**Task input:**
_ _ _ _ _

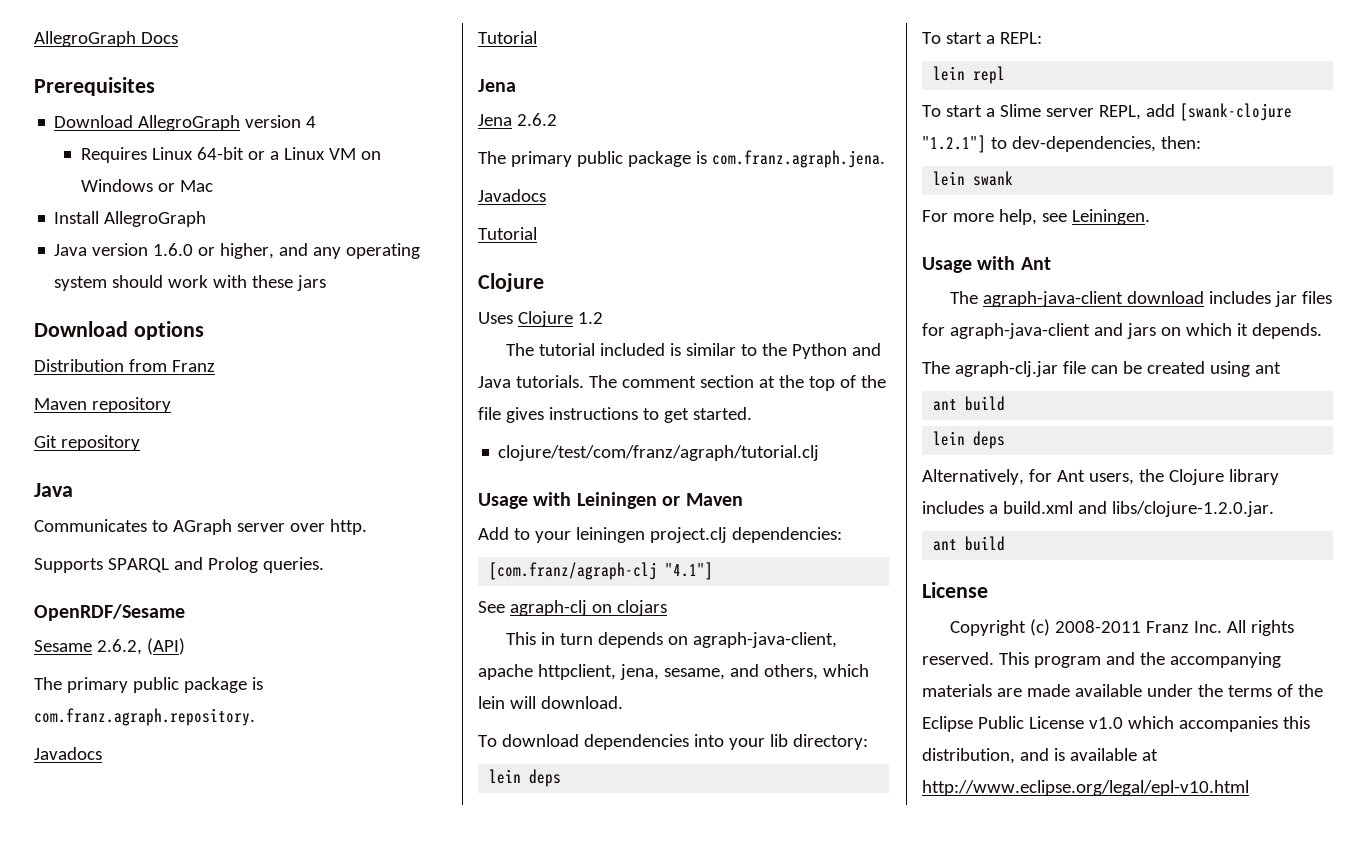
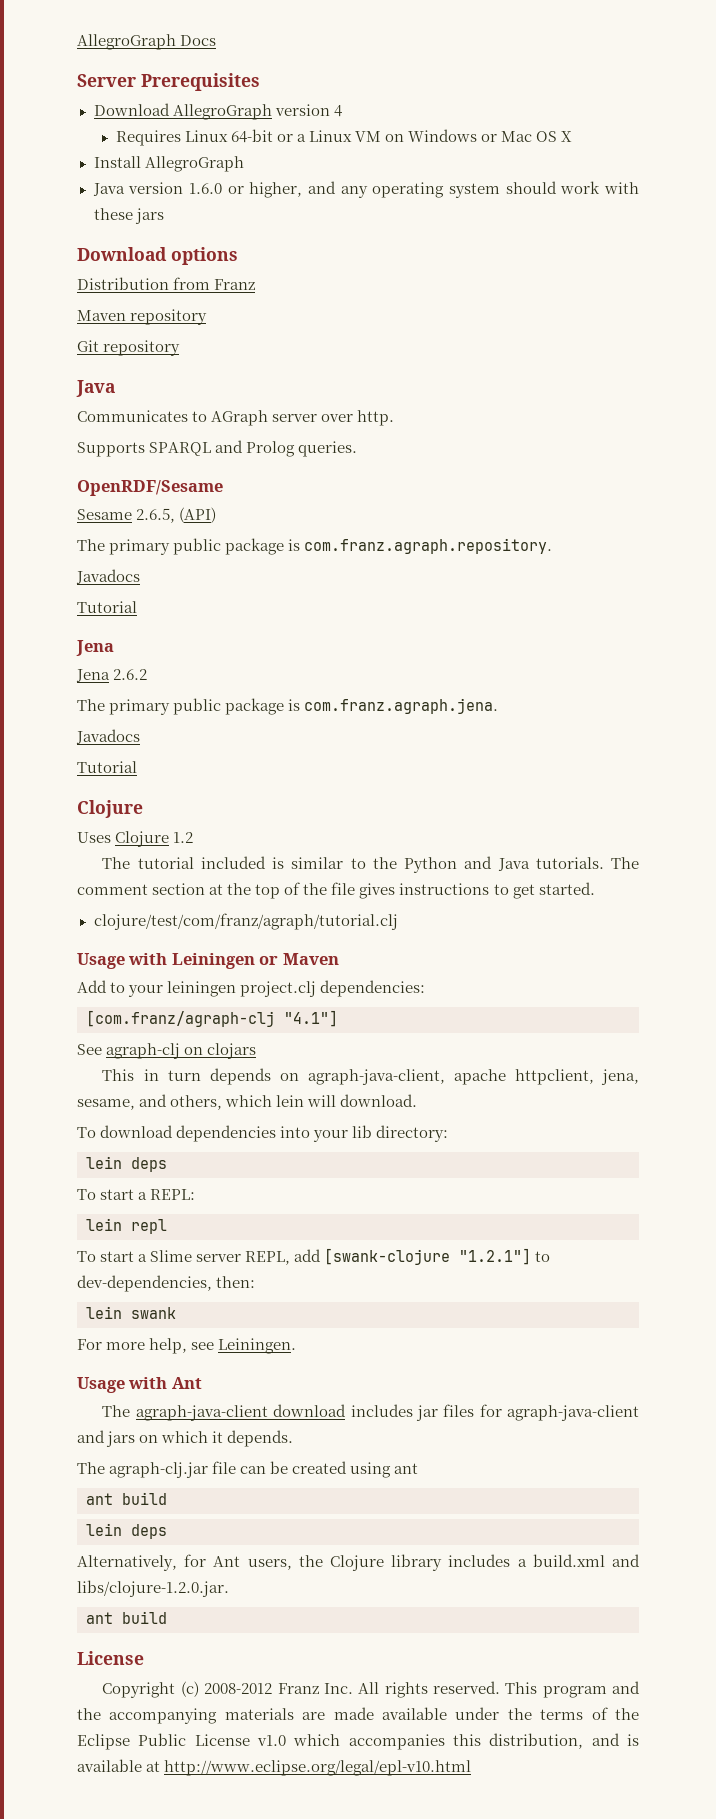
- Prerequisites
+ Server Prerequisites
- Requires Linux 64-bit or a Linux VM on Windows or Mac
+ Requires Linux 64-bit or a Linux VM on Windows or Mac OS X
- Sesame 2.6.2, (API)
+ Sesame 2.6.5, (API)
- Copyright (c) 2008-2011 Franz Inc. All rights reserved.
+ Copyright (c) 2008-2012 Franz Inc. All rights reserved.

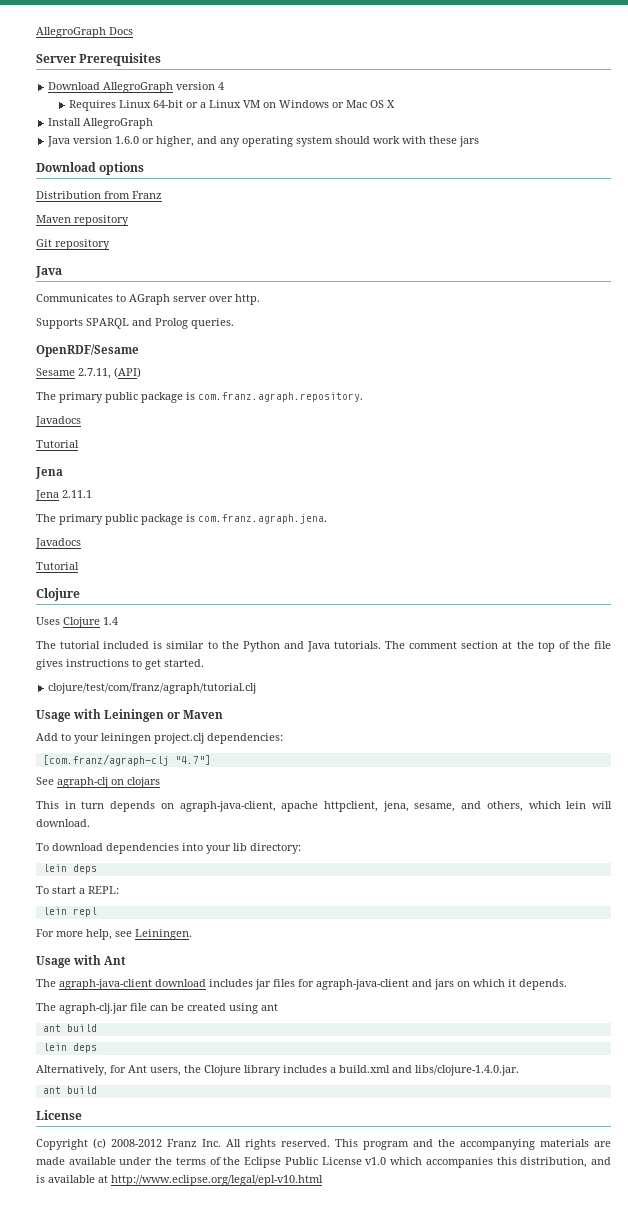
- Sesame 2.6.5, (API)
+ Sesame 2.7.11, (API)
- Jena 2.6.2
+ Jena 2.11.1
- Uses Clojure 1.2
+ Uses Clojure 1.4
- [com.franz/agraph-clj "4.1"]
+ [com.franz/agraph-clj "4.7"]
- To start a Slime server REPL, add [swank-clojure "1.2.1"] to dev-dependencies, then:
- lein swank
- Alternatively, for Ant users, the Clojure library includes a build.xml and libs/clojure-1.2.0.jar.
+ Alternatively, for Ant users, the Clojure library includes a build.xml and libs/clojure-1.4.0.jar.

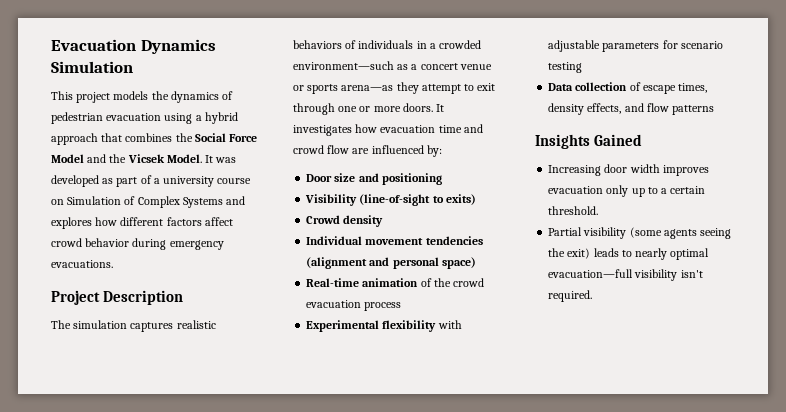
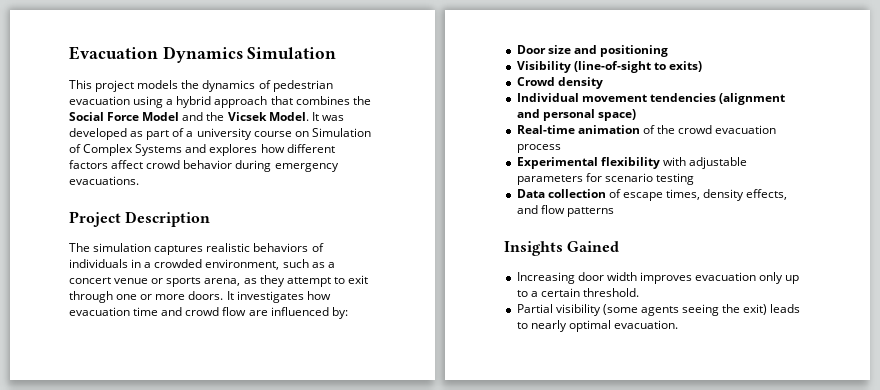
- The simulation captures realistic behaviors of individuals in a crowded environment—such as a concert venue or sports arena—as they attempt to exit through one or more doors.
+ The simulation captures realistic behaviors of individuals in a crowded environment, such as a concert venue or sports arena, as they attempt to exit through one or more doors.
- Partial visibility (some agents seeing the exit) leads to nearly optimal evacuation—full visibility isn't required.
+ Partial visibility (some agents seeing the exit) leads to nearly optimal evacuation.

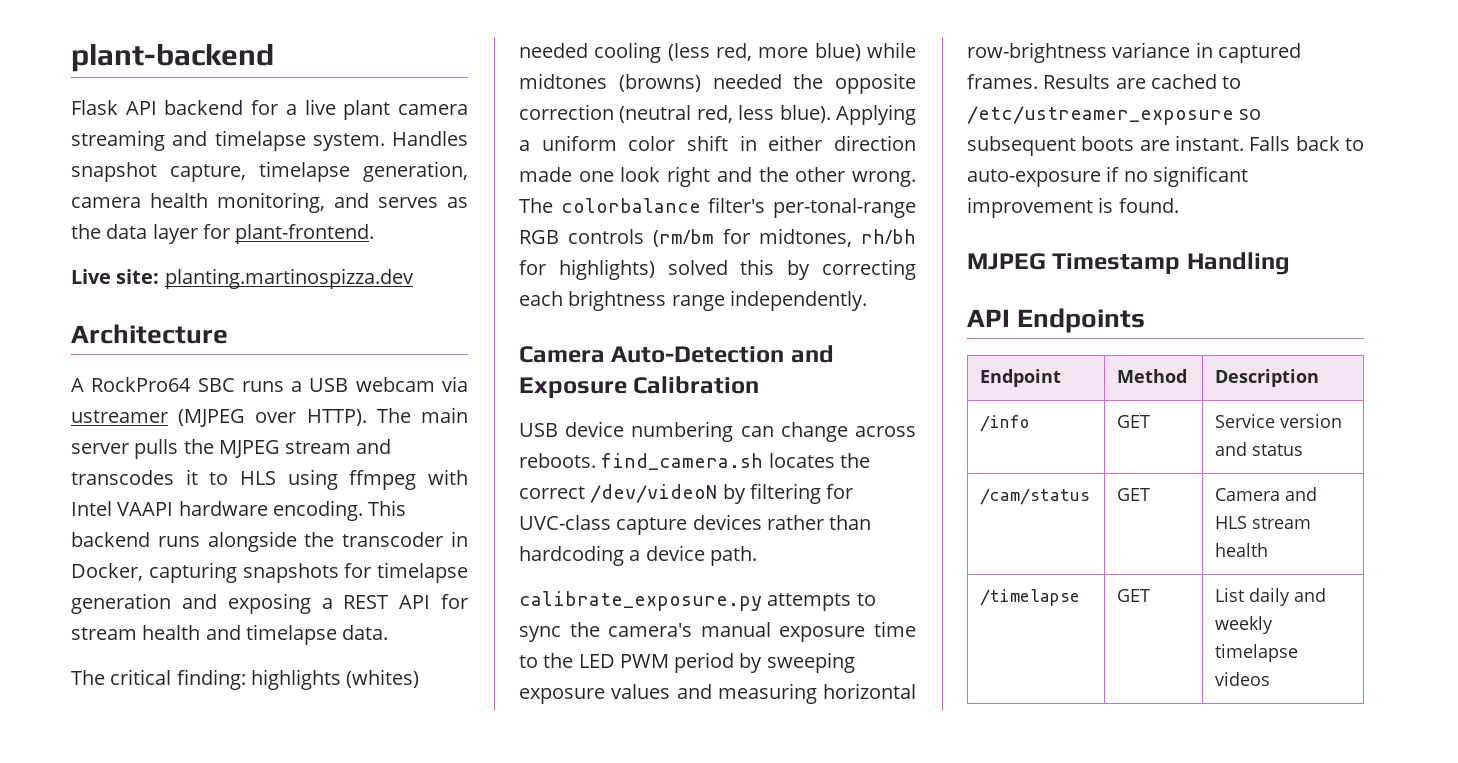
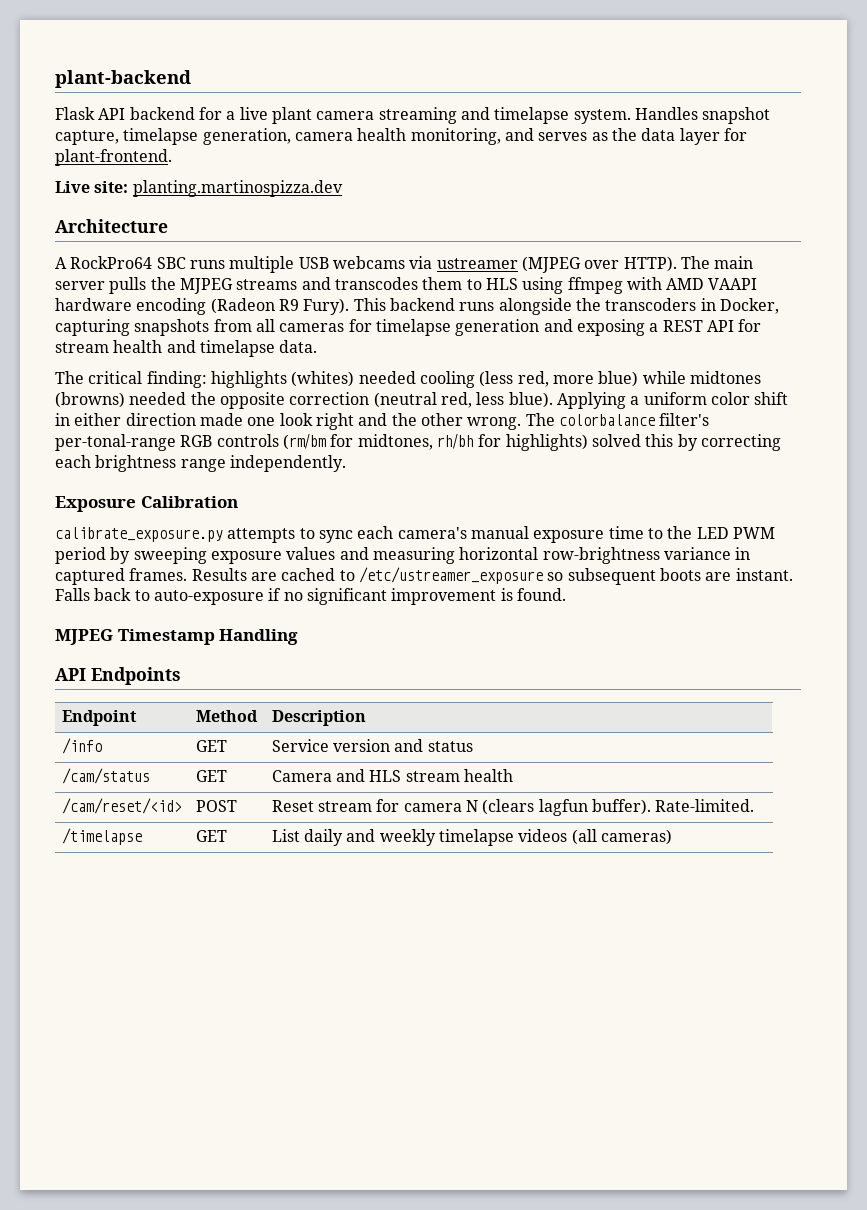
- A RockPro64 SBC runs a USB webcam via ustreamer (MJPEG over HTTP).
+ A RockPro64 SBC runs multiple USB webcams via ustreamer (MJPEG over HTTP).
- The main server pulls the MJPEG stream and transcodes it to HLS using ffmpeg with Intel VAAPI hardware encoding.
+ The main server pulls the MJPEG streams and transcodes them to HLS using ffmpeg with AMD VAAPI hardware encoding (Radeon R9 Fury).
- This backend runs alongside the transcoder in Docker, capturing snapshots for timelapse generation and exposing a REST API for stream health and timelapse data.
+ This backend runs alongside the transcoders in Docker, capturing snapshots from all cameras for timelapse generation and exposing a REST API for stream health and timelapse data.
- Camera Auto-Detection and Exposure Calibration
+ Exposure Calibration
- USB device numbering can change across reboots. find_camera.sh locates the correct /dev/videoN by filtering for UVC-class capture devices rather than hardcoding a device path.
- calibrate_exposure.py attempts to sync the camera's manual exposure time to the LED PWM period by sweeping exposure values and measuring horizontal row-brightness variance in captured frames.
+ calibrate_exposure.py attempts to sync each camera's manual exposure time to the LED PWM period by sweeping exposure values and measuring horizontal row-brightness variance in captured frames.
+ /cam/reset/<id> | POST | Reset stream for camera N (clears lagfun buffer). Rate-limited.
- /timelapse | GET | List daily and weekly timelapse videos
+ /timelapse | GET | List daily and weekly timelapse videos (all cameras)

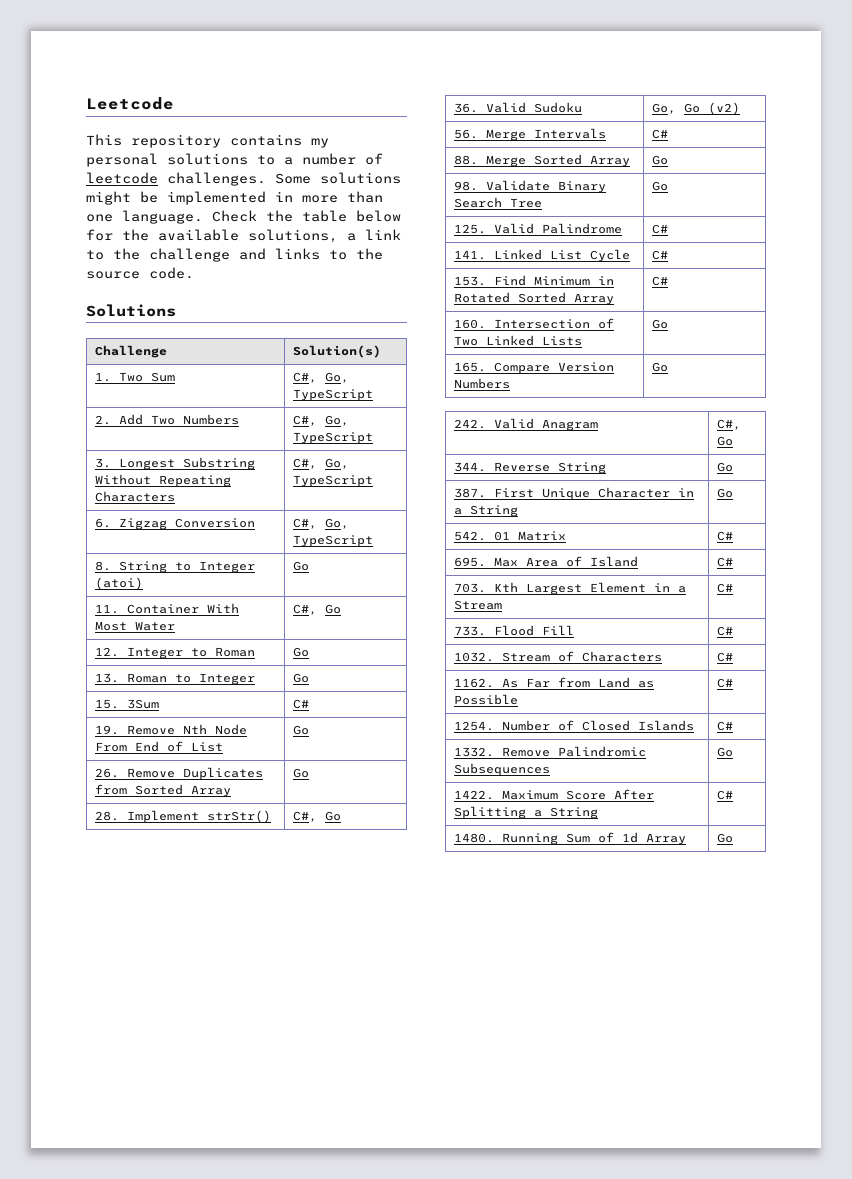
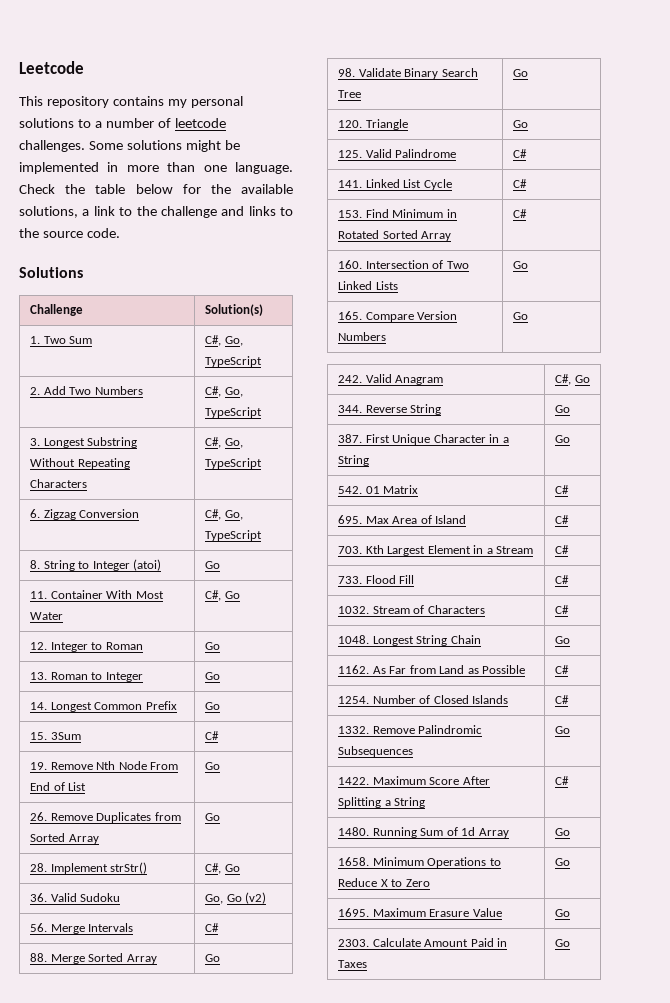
+ 14. Longest Common Prefix | Go
+ 120. Triangle | Go
+ 1048. Longest String Chain | Go
+ 1658. Minimum Operations to Reduce X to Zero | Go
+ 1695. Maximum Erasure Value | Go
+ 2303. Calculate Amount Paid in Taxes | Go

_ _ _ _ _

**About this task:**
For this exercise, please output exactly the lines above starting at the line with "crowded environment, such" and ending at the line with "- Partial visibility", ends included.

**Answer below:**
+ The simulation captures realistic behaviors of individuals in a crowded environment, such as a concert venue or sports arena, as they attempt to exit through one or more doors.
- Partial visibility (some agents seeing the exit) leads to nearly optimal evacuation—full visibility isn't required.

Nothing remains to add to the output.